WHAT YOU NEED TO DO:
Omitting every picture, output the records below exactly, please.

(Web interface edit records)
::::

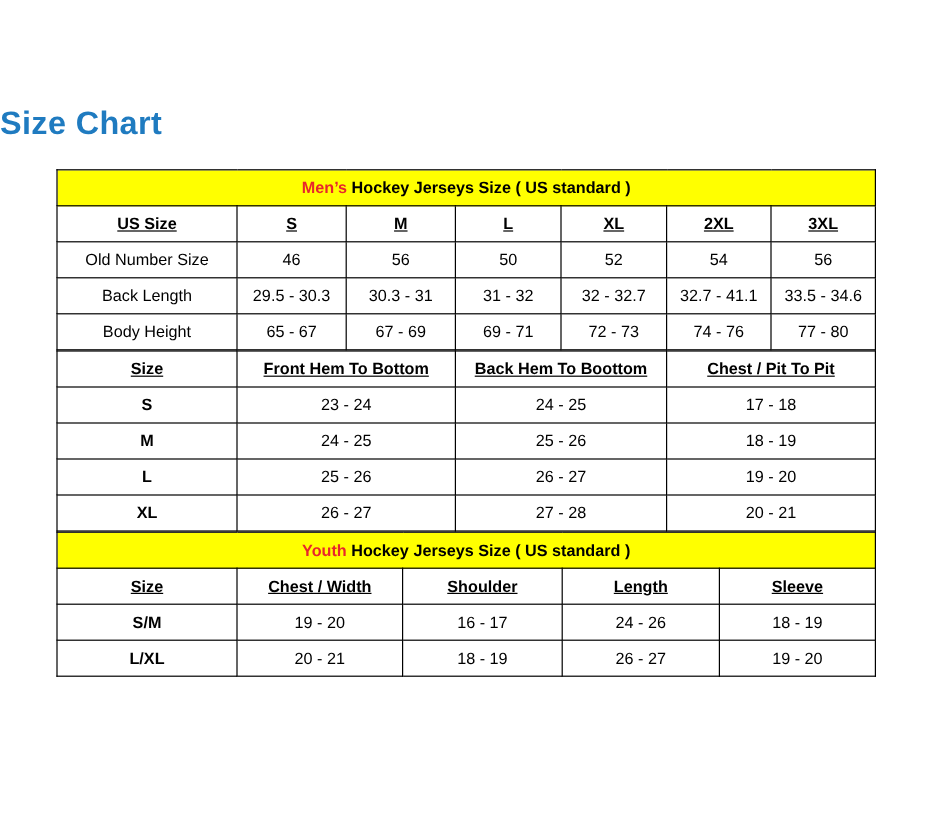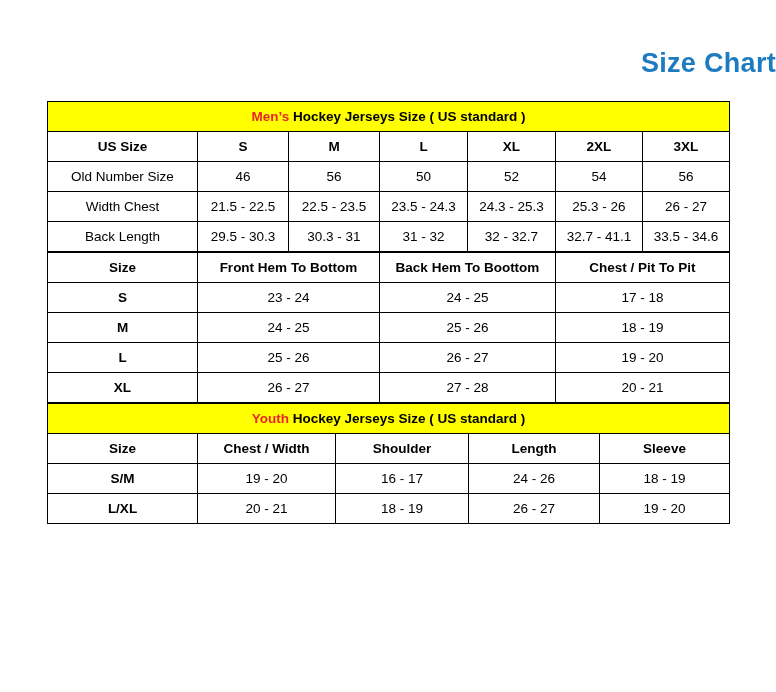--- a/index.html
+++ b/index.html
@@ -21,12 +21,12 @@
     box-sizing: border-box;
   }
   .title {
-    text-align: right;
+    text-align: left;
     color: #1f7bc0;
     font-size: 27px;
     font-weight: bold;
     margin: 0;
-    padding-top: 48px;
+    padding-top: 88px;
     letter-spacing: 0.3px;
   }
   .chart-wrap {

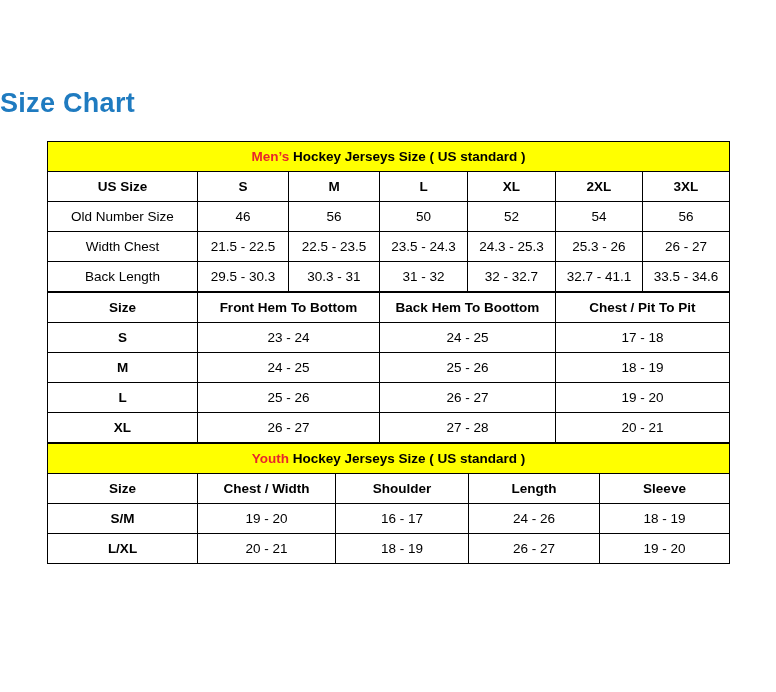--- a/index.html
+++ b/index.html
@@ -57,6 +57,7 @@
   }
   td.hdr {
     font-weight: bold;
+    text-decoration: underline;
   }
   td.rowlabel {
     font-weight: normal;

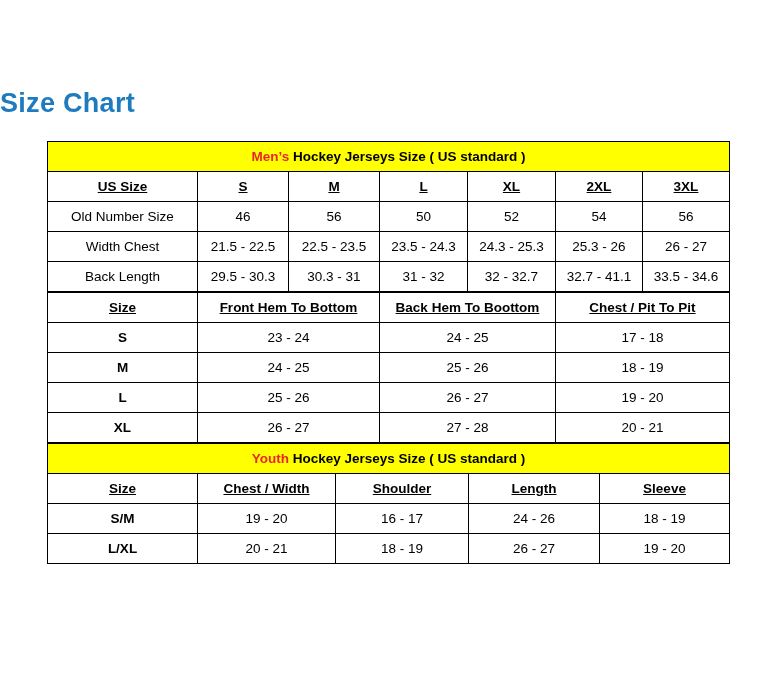--- a/index.html
+++ b/index.html
@@ -108,15 +108,6 @@
           <td>56</td>
         </tr>
         <tr>
-          <td class="rowlabel">Width Chest</td>
-          <td>21.5 - 22.5</td>
-          <td>22.5 - 23.5</td>
-          <td>23.5 - 24.3</td>
-          <td>24.3 - 25.3</td>
-          <td>25.3 - 26</td>
-          <td>26 - 27</td>
-        </tr>
-        <tr>
           <td class="rowlabel">Back Length</td>
           <td>29.5 - 30.3</td>
           <td>30.3 - 31</td>

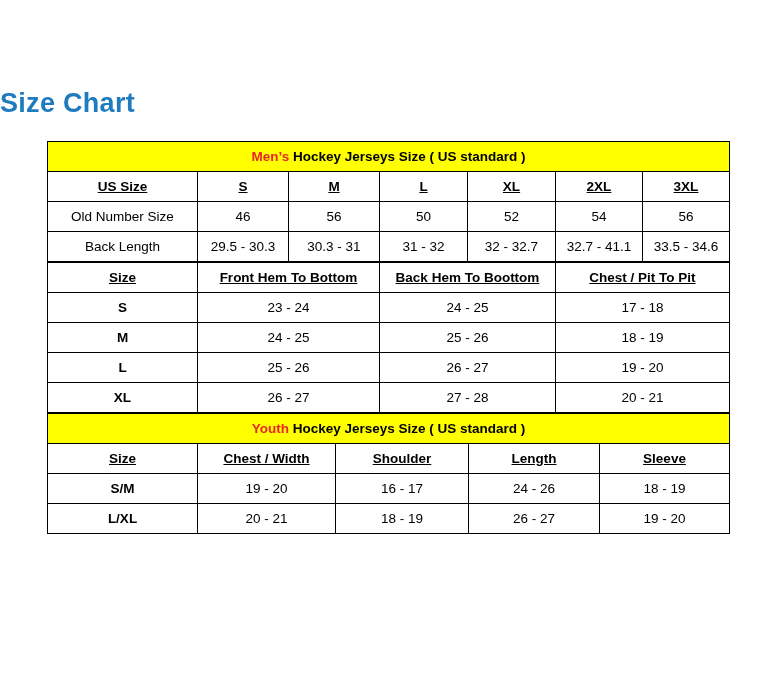--- a/index.html
+++ b/index.html
@@ -116,6 +116,15 @@
           <td>32.7 - 41.1</td>
           <td>33.5 - 34.6</td>
         </tr>
+        <tr>
+          <td class="rowlabel">Body Height</td>
+          <td>65 - 67</td>
+          <td>67 - 69</td>
+          <td>69 - 71</td>
+          <td>72 - 73</td>
+          <td>74 - 76</td>
+          <td>77 - 80</td>
+        </tr>
       </tbody>
     </table>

::::

EXPECTED ANSWER:
--- a/index.html
+++ b/index.html
@@ -21,12 +21,12 @@
     box-sizing: border-box;
   }
   .title {
-    text-align: right;
+    text-align: left;
     color: #1f7bc0;
     font-size: 27px;
     font-weight: bold;
     margin: 0;
-    padding-top: 48px;
+    padding-top: 88px;
     letter-spacing: 0.3px;
   }
   .chart-wrap {

--- a/index.html
+++ b/index.html
@@ -57,6 +57,7 @@
   }
   td.hdr {
     font-weight: bold;
+    text-decoration: underline;
   }
   td.rowlabel {
     font-weight: normal;

--- a/index.html
+++ b/index.html
@@ -108,15 +108,6 @@
           <td>56</td>
         </tr>
         <tr>
-          <td class="rowlabel">Width Chest</td>
-          <td>21.5 - 22.5</td>
-          <td>22.5 - 23.5</td>
-          <td>23.5 - 24.3</td>
-          <td>24.3 - 25.3</td>
-          <td>25.3 - 26</td>
-          <td>26 - 27</td>
-        </tr>
-        <tr>
           <td class="rowlabel">Back Length</td>
           <td>29.5 - 30.3</td>
           <td>30.3 - 31</td>

--- a/index.html
+++ b/index.html
@@ -116,6 +116,15 @@
           <td>32.7 - 41.1</td>
           <td>33.5 - 34.6</td>
         </tr>
+        <tr>
+          <td class="rowlabel">Body Height</td>
+          <td>65 - 67</td>
+          <td>67 - 69</td>
+          <td>69 - 71</td>
+          <td>72 - 73</td>
+          <td>74 - 76</td>
+          <td>77 - 80</td>
+        </tr>
       </tbody>
     </table>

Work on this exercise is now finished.